DEEP DIVE - 15-20 min

  • Deployment
  • Scaling the algorithm
  • Scaling individual components:
    • Availability, Consistency and Scale story for each component
    • Consistency and availability patterns
  • Call graph depth
    • Longer sequence call depths in the graph means compounding availability problems
      • If both Foo and Bar each had 99.9% availability, their total availability in sequence would be 99.8%.
  • What is a graceful (aka. zero downtime) restart?
    • A graceful restart takes place in two steps:
      • A new generation of parent and child processes are spawned to take over service.
      • Processes from the older generation only exit once they have finished their tasks.

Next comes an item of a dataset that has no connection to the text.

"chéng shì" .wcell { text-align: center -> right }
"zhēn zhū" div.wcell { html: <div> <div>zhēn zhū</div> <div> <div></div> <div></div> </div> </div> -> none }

  • Think about the following components, how they would fit in and how it would help
    • DNS Networking#How does DNS work
    • CDN [Push vs Pull]
    • Load Balancers [Active-Passive, Active-Active, Layer 4, Layer 7]
      • Reverse Proxy
    • Single points of failure
    • Application layer scaling [Microservices, Service Discovery]

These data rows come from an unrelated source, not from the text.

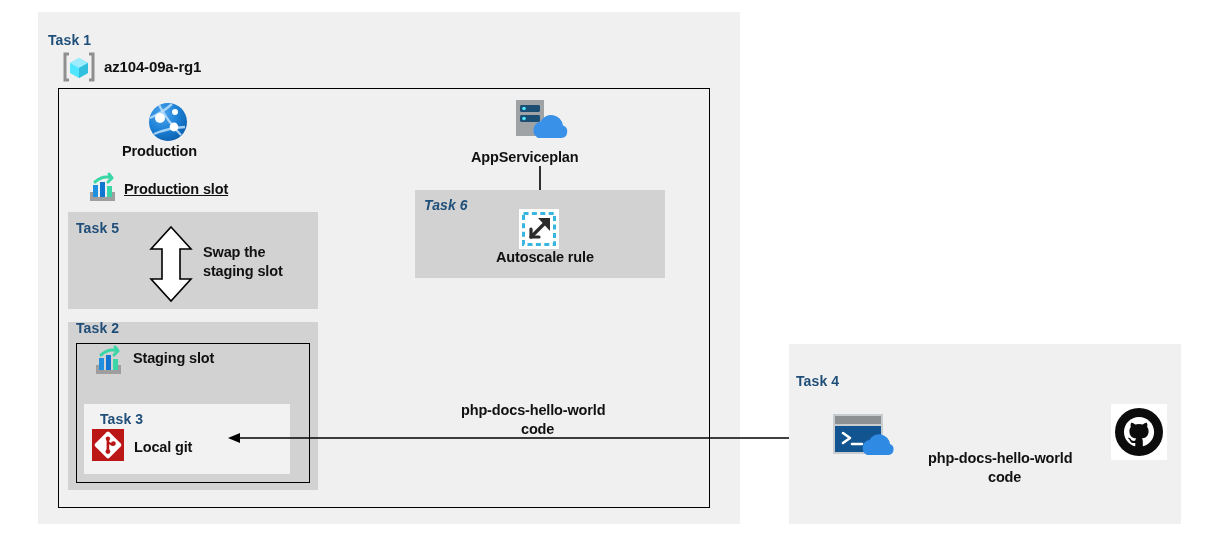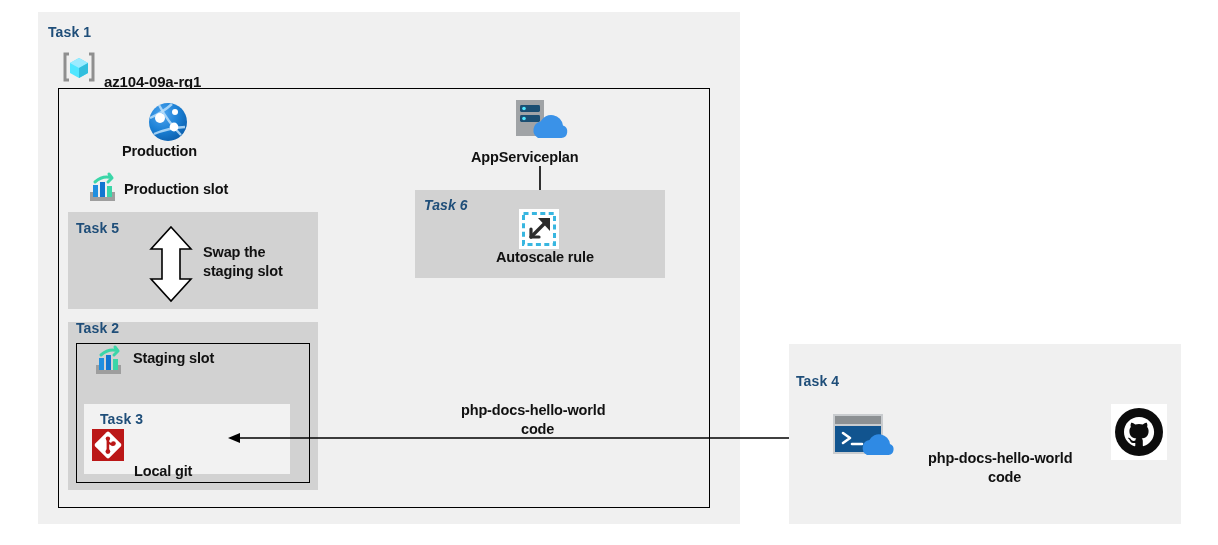"Task 1" div.task-label { top: 24px -> 32px }
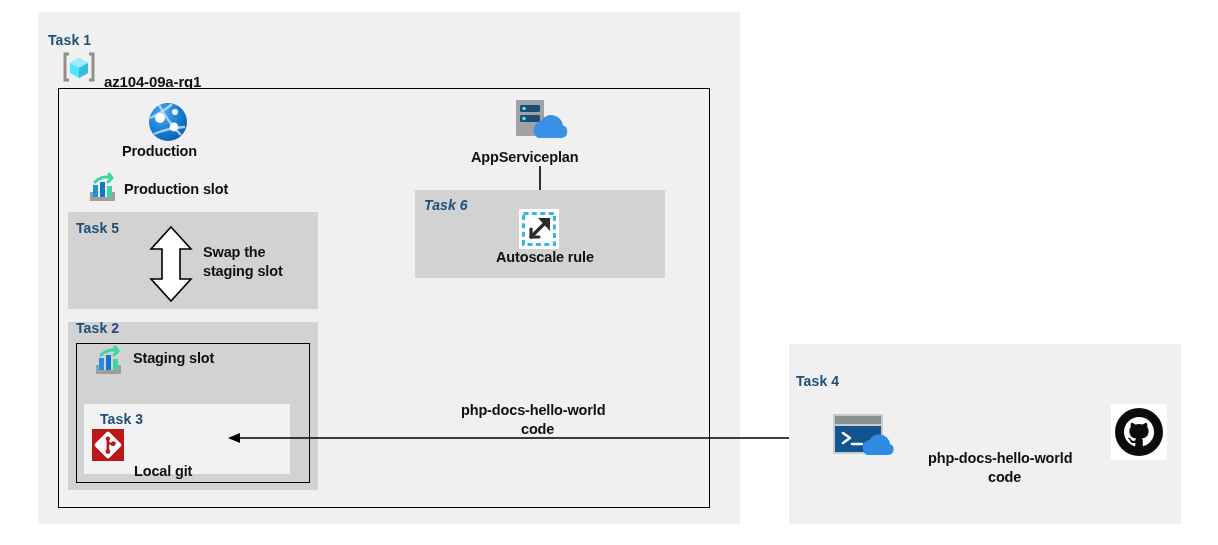"az104-09a-rg1" div.node-label { margin-top: 15px -> none }
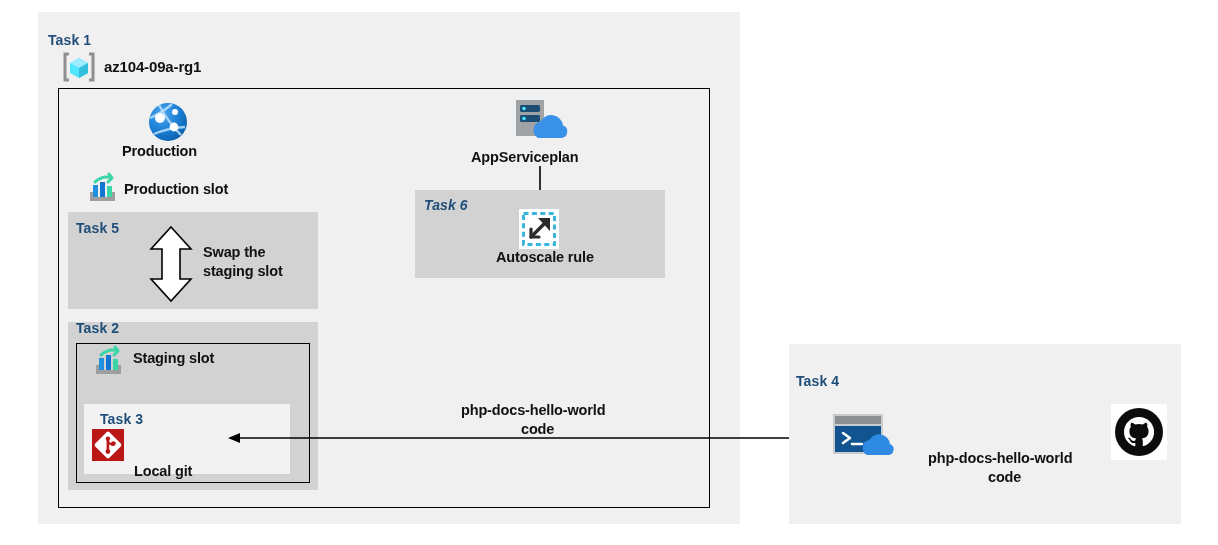"Production slot" div.node-label { text-decoration: none -> underline }
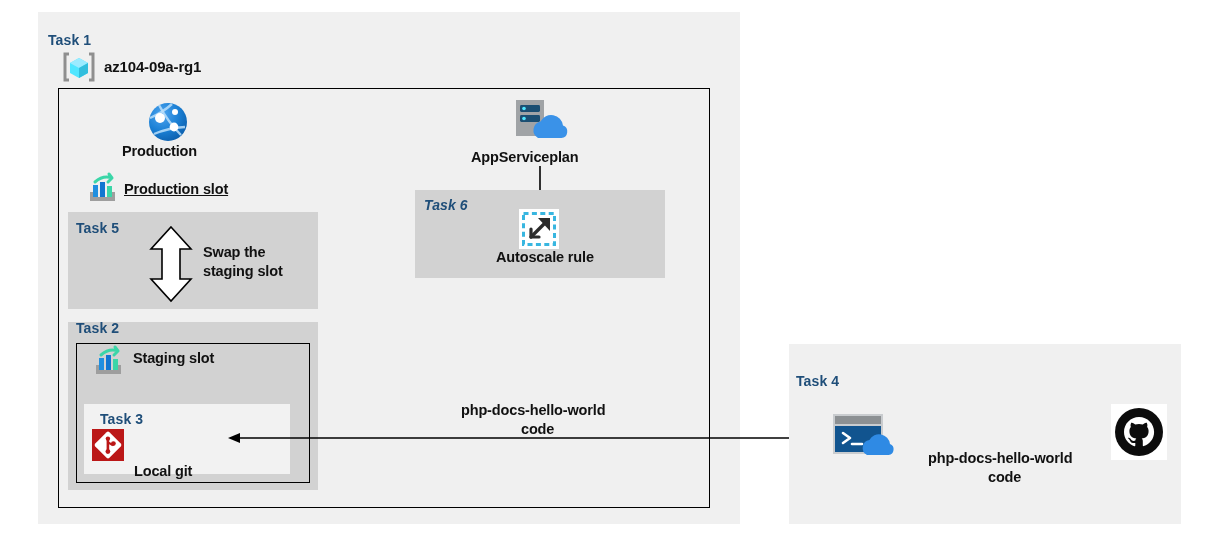"Local git" div.node-label { margin-top: 24px -> none }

    • DB Cliff Notes - Someguy#Relational model vs document model
      • RDBMS
        • Master-slave, Master-master, Federation, Sharding, Denormalization, SQL Tuning
        • Benefits - great at many-to-many and many-to-one relationships, one copy of data
        • Downfalls - high impedance (results format don't match the model format)
      • NoSQL
        • Benefits: Greater scalability, high write throughput, large datasets, dynamic schemas, low impendance
        • Downfalls: not good at many-to-one or many-to-many relationships, data can be replicated in many objects, eventual consistency
        • Key-Value, Wide-Column, Graph, Document
          • Fast-lookups:
            • RAM [Bounded size] => Redis, Memcached
            • AP [Unbounded size] => Cassandra, RIAK, Voldemort
            • CP [Unbounded size] => HBase, MongoDB, Couchbase, DynamoDB
    • Caches
    • Asynchronism
      • Message queues
      • Task queues
      • Back pressure
    • Communication
      • TCP
      • UDP
      • REST
      • RPC
    • Metrics
      • External (off-box, not off prem) Monitoring
        • in case local monitoring collapses
        • regional problems e.g. check for down isps
        • breaches in SLA
        • QPS, Latency, Errors, Calltimes
      • Host
        • health check
        • disk space, memory, swap, i/o, load
        • anything specific to the programming language
          • e.g. Java GC
      • SLA Alerting/Reporting/Breaches
        • An SLA is a contract.
        • An SLO is a specific goal that is defined in a contract.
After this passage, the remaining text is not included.